Аржелес, Пало-дель-Видр. Грузовиков мало — немецких грузовиков. Они натыкаются еще на одну заставу в Сен-Годерике, но эта уже с автоматами и танком. Они проезжают ее. Не разыгралось ли у него воображение? Ему кажется, что и движение немецких машин, и немецкий надзор становятся интенсивнее. Он просит остановиться у «Пальмариума». Полдень вызванивает на всех колокольнях.
— Вот, мсье, вы и приехали. Уже полдень.
Он не знает, что сказать.
— Вы были… — Он в нерешительности. Ага! — и с улыбкой: —… были для меня старшей сестрой.

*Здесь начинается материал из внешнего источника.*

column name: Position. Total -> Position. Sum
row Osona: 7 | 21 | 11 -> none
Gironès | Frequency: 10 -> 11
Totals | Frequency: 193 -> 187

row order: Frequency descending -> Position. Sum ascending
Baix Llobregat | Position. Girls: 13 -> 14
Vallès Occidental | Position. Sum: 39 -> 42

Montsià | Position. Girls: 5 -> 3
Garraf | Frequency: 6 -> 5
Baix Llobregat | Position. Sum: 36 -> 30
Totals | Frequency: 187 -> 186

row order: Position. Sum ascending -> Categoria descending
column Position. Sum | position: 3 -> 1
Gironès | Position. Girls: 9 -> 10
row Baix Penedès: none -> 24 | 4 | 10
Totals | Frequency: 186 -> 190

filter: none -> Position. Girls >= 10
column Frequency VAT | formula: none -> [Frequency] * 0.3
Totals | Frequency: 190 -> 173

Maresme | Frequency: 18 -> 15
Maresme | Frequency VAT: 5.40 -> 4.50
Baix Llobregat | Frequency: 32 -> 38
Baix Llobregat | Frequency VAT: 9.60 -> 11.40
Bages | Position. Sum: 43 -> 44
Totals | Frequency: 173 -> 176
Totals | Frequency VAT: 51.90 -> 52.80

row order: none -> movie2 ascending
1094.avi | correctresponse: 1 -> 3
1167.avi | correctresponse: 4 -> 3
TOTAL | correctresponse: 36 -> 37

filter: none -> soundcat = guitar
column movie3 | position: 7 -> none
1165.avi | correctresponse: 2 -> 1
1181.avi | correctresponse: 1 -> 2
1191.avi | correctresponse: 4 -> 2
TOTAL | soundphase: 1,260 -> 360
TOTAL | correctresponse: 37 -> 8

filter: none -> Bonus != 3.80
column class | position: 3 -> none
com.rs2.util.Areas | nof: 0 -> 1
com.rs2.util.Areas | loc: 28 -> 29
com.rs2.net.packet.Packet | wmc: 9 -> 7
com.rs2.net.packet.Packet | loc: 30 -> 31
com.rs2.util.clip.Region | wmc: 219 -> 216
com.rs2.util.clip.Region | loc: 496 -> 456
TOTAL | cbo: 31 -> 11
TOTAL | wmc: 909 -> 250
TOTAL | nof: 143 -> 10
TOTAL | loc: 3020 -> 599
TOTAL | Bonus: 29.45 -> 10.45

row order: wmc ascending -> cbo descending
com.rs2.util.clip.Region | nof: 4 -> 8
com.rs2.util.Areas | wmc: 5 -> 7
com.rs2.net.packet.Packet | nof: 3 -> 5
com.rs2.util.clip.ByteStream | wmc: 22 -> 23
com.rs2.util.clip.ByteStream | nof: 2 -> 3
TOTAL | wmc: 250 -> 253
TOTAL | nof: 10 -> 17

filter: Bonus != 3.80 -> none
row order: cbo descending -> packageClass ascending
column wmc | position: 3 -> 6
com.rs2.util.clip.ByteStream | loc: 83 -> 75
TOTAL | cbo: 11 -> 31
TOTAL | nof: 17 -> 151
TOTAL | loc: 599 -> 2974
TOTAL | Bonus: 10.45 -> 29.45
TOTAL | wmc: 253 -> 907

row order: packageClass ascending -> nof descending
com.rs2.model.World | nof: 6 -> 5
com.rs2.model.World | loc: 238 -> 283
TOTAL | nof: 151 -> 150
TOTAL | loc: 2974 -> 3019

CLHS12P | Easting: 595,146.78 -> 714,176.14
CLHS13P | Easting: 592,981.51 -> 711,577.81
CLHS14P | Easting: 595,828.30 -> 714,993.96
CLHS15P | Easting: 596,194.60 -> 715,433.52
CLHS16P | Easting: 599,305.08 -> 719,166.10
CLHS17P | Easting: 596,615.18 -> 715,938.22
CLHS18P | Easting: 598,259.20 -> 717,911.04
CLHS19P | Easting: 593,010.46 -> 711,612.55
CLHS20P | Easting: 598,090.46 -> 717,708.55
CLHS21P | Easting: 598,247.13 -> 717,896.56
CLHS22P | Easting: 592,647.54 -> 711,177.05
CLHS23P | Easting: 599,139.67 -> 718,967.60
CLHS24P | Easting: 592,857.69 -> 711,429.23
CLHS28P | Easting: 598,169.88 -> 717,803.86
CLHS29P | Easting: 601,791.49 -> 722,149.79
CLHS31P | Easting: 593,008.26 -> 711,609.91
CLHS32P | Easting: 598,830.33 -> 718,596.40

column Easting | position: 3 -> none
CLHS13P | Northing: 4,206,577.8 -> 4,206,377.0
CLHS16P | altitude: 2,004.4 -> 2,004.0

— А у тебя есть сестры? — бросает она с внезапной фамильярностью.
— Нет, мадам!
— Вот то-то! Иначе вы бы мне этого не сказали! Мои просто шлюхи! Правда, Тино?
— Мадам права.
— Эме! Ну уж и дали вам имечко [28] Aimé — любимый (франц.).
! Только вы этого не понимаете.
Он уже вылез из машины и наклоняется к ней — стекло опущено.
— Ближе! Еще ближе! Ближе!
Она целует его в губы. Его ноздри наполняет «Парижский вечер», смешанный с запахом меда.
В «Пальмариуме» нет разговоров о происшествии в Пор-Вандре, зато о бегстве… «Все это ляжет на нас», — сказал гарсон в переднике — худенький коротышка с вьющимися на затылке волосами. Как многие тщедушные мужчины, он стоит за существующий порядок, этот Феликс, Феликс Кот, или просто Кот.